Your goal:
Reproduce exactly the lines below from the one containing "- A1.1 The applicant" through the one containing "- A1.2 The Director", including both, and nothing else.

Record set:
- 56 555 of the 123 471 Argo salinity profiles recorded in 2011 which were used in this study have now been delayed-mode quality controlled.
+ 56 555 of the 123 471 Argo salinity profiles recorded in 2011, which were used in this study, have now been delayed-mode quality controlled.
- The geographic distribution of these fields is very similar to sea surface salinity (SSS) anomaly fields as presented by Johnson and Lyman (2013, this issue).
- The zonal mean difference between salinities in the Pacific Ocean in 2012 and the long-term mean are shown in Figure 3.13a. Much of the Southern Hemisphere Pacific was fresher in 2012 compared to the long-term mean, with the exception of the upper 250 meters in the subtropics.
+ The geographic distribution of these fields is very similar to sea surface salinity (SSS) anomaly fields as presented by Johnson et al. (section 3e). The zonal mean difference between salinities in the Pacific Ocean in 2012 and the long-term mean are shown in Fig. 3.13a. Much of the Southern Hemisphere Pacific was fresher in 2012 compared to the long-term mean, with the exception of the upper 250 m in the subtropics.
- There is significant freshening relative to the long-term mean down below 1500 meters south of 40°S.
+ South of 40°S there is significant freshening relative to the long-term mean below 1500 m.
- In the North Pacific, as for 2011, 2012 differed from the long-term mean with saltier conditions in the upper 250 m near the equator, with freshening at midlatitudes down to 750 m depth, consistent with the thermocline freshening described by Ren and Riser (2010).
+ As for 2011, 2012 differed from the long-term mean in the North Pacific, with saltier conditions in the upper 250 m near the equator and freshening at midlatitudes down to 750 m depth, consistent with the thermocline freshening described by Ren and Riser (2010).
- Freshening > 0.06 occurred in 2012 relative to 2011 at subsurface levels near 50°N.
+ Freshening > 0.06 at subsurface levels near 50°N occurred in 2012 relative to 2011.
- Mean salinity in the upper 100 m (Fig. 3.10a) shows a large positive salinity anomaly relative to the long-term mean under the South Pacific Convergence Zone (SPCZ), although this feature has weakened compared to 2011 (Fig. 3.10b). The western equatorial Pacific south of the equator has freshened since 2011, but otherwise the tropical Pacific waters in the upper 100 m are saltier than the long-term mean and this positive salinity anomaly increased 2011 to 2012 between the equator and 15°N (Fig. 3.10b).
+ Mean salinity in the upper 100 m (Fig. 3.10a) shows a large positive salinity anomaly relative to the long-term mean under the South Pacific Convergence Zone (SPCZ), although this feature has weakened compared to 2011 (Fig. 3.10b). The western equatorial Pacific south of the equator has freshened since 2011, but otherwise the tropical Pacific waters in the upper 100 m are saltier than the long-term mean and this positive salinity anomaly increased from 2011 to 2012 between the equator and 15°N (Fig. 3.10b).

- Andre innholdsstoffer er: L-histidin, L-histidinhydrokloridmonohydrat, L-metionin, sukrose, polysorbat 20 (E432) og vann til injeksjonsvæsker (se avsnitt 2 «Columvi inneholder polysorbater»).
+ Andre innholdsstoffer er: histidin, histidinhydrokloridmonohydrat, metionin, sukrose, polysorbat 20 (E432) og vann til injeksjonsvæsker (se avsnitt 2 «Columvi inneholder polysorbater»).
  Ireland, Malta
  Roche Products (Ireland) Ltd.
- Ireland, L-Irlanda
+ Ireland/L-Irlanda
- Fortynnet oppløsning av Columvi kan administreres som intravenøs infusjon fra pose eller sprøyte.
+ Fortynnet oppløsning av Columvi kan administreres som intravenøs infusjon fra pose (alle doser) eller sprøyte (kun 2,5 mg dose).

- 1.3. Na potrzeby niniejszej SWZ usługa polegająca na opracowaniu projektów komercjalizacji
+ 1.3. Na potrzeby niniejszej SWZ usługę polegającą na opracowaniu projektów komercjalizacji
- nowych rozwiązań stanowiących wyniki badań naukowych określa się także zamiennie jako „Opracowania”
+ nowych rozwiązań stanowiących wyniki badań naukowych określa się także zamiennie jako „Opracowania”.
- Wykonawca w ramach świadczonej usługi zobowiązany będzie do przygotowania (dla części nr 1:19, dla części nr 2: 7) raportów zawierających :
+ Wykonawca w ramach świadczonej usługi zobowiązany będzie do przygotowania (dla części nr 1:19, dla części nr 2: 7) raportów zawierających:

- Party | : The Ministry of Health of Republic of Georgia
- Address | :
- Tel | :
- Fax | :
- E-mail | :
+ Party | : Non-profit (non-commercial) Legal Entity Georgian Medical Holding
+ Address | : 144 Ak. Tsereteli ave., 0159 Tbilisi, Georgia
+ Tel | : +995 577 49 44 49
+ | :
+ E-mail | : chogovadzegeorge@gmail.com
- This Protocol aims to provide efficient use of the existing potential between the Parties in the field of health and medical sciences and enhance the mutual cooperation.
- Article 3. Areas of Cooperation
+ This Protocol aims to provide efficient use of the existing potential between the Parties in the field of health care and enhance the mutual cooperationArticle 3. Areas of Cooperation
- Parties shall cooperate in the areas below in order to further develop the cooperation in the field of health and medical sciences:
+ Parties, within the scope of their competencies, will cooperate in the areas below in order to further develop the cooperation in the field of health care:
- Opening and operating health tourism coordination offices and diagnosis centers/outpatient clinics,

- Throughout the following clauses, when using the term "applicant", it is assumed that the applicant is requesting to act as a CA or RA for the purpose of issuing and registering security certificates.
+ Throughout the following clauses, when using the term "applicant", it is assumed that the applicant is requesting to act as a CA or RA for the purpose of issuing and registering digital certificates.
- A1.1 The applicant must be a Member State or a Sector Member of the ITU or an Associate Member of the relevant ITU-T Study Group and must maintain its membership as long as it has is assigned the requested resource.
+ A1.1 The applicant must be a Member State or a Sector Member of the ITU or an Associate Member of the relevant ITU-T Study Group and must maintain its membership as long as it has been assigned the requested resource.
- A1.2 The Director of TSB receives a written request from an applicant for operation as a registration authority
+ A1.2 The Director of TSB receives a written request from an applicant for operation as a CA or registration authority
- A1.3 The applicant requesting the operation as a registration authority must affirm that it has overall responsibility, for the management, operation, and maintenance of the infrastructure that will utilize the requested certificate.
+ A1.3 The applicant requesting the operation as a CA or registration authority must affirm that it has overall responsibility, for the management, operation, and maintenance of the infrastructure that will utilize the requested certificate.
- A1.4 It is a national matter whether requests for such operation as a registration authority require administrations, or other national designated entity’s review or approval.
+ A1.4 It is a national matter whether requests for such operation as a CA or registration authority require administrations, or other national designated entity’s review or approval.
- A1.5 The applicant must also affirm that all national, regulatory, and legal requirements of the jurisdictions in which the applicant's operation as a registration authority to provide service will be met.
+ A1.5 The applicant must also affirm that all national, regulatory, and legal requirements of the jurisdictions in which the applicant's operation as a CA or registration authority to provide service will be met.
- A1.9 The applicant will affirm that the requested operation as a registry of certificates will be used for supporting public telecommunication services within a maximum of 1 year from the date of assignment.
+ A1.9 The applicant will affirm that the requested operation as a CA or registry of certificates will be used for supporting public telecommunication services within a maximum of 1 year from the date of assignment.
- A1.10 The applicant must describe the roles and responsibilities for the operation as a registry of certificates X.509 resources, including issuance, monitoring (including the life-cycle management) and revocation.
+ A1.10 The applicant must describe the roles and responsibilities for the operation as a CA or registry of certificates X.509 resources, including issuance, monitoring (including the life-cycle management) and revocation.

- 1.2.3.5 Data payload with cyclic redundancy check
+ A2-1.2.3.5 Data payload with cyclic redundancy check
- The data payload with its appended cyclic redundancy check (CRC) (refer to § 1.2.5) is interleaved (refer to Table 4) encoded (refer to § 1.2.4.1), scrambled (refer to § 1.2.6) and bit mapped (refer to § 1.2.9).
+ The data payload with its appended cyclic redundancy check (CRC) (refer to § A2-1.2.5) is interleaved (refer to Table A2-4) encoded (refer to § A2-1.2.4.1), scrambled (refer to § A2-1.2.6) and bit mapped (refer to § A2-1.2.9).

Exercise answer:
- A1.1 The applicant must be a Member State or a Sector Member of the ITU or an Associate Member of the relevant ITU-T Study Group and must maintain its membership as long as it has is assigned the requested resource.
+ A1.1 The applicant must be a Member State or a Sector Member of the ITU or an Associate Member of the relevant ITU-T Study Group and must maintain its membership as long as it has been assigned the requested resource.
- A1.2 The Director of TSB receives a written request from an applicant for operation as a registration authority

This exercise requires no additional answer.